The new shape shifts the foot of the curve, the lowest point, about 2.2% to the left of the reliability requirement to “help prevent costly impacts of overestimations of net CONE, which would result in more reliability than expected,” PJM said in its filings.

PJM also changed the calculation for setting the capacity price cap, the highest point of the curve, to be set at the greater of the gross CONE or 1.75 times net CONE. The shift away from the current cap set at 1.5 times net CONE is intended to address the possibility that market conditions could change in the gap between the Base Residual Auction’s (BRA) and the delivery year and result in an underestimation of net CONE and therefore an under-procurement of capacity.

The PJM Power Providers (P3) protested the changes, saying that the steeper curve, combined with the other changes the RTO proposed, would result in increased volatility and compound the price impacts of each market design change. (See PJM Defends Quadrennial Review Parameters from Generator Protests.)

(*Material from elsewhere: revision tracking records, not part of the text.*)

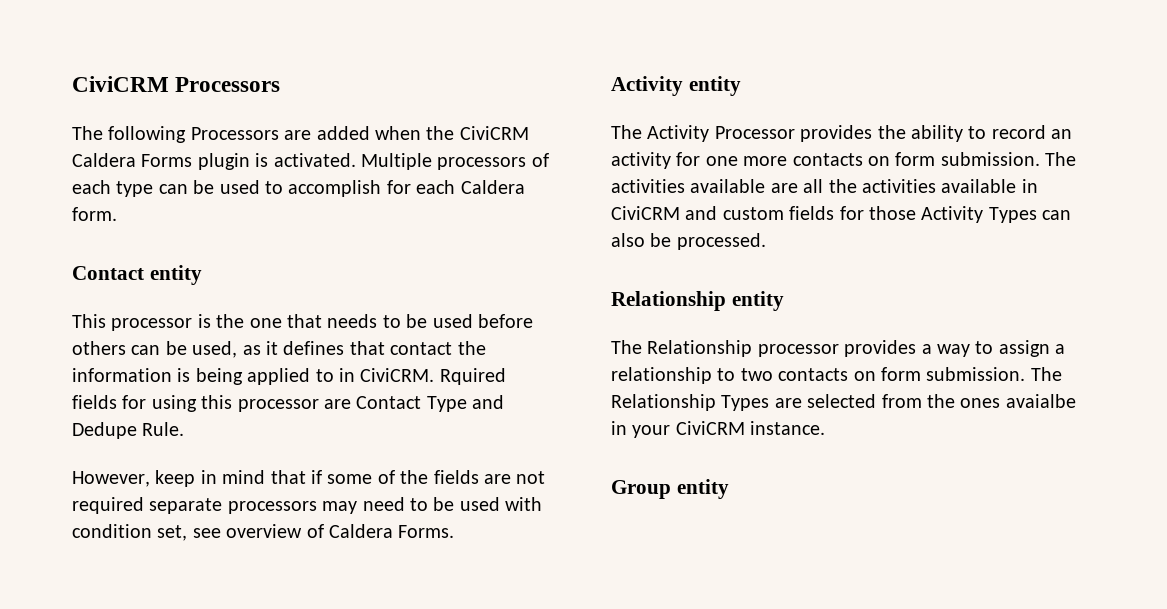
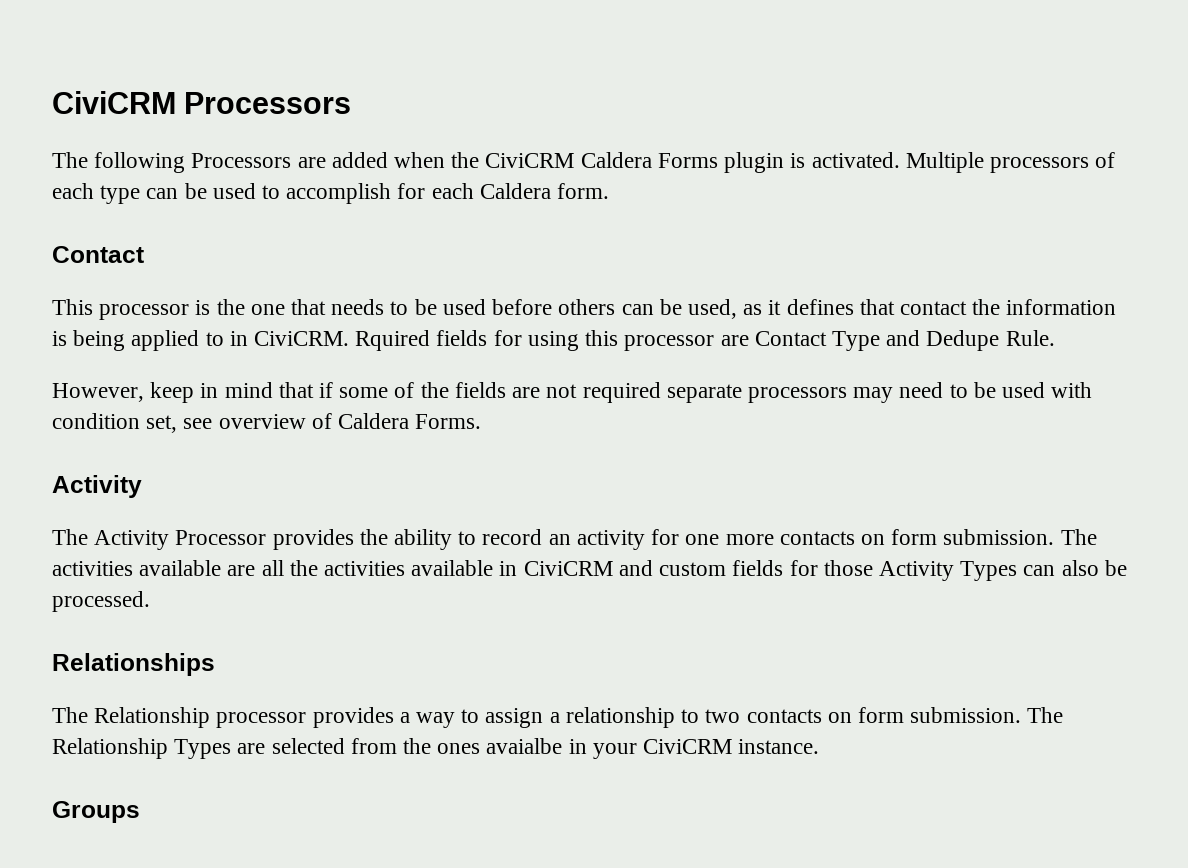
  Multiple processors of each type can be used to accomplish for each Caldera form.
- Contact entity
+ Contact
  However, keep in mind that if some of the fields are not required separate processors may need to be used with condition set, see overview of Caldera Forms.
- Activity entity
+ Activity
- Relationship entity
+ Relationships
- Group entity
+ Groups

The Independent Market Monitor noted in its comments that the proposal moves closer to its recommendation of rotating the curve halfway toward a vertical demand curve, which would have created a much steeper curve. The Monitor’s analysis found that the recommendation would have reduced the 2023/24 BRA’s revenues by $406 million, or 18.5%. (See IMM Offers Mixed Review of PJM Quadrennial Review Docket.)

Forward-looking EAS Offset Calculation

The market design changes also include switching from using historical data to calculate energy and ancillary services (EAS) revenues to a forward-looking approach to calculating the EAS offset.

The change was supported by several environmental and public interest groups in a joint filing stating that a forward-looking EAS offset would be more responsive to an evolving resource mix, fuel prices and future market conditions.

The Monitor also supported the change, stating that the proposed approach reflects how investors evaluate the market and avoids overstated capacity market prices stemming from an EAS offset being based on historically low prices in the PJM markets as current and forward-looking energy prices have increased significantly.

In its protests, P3 said the use of futures prices would increase market uncertainty and volatility. By using proprietary data and models in its calculations, P3 also said that the proposal lacked transparency and limited market participants’ ability to estimate how future EAS revenues would be determined.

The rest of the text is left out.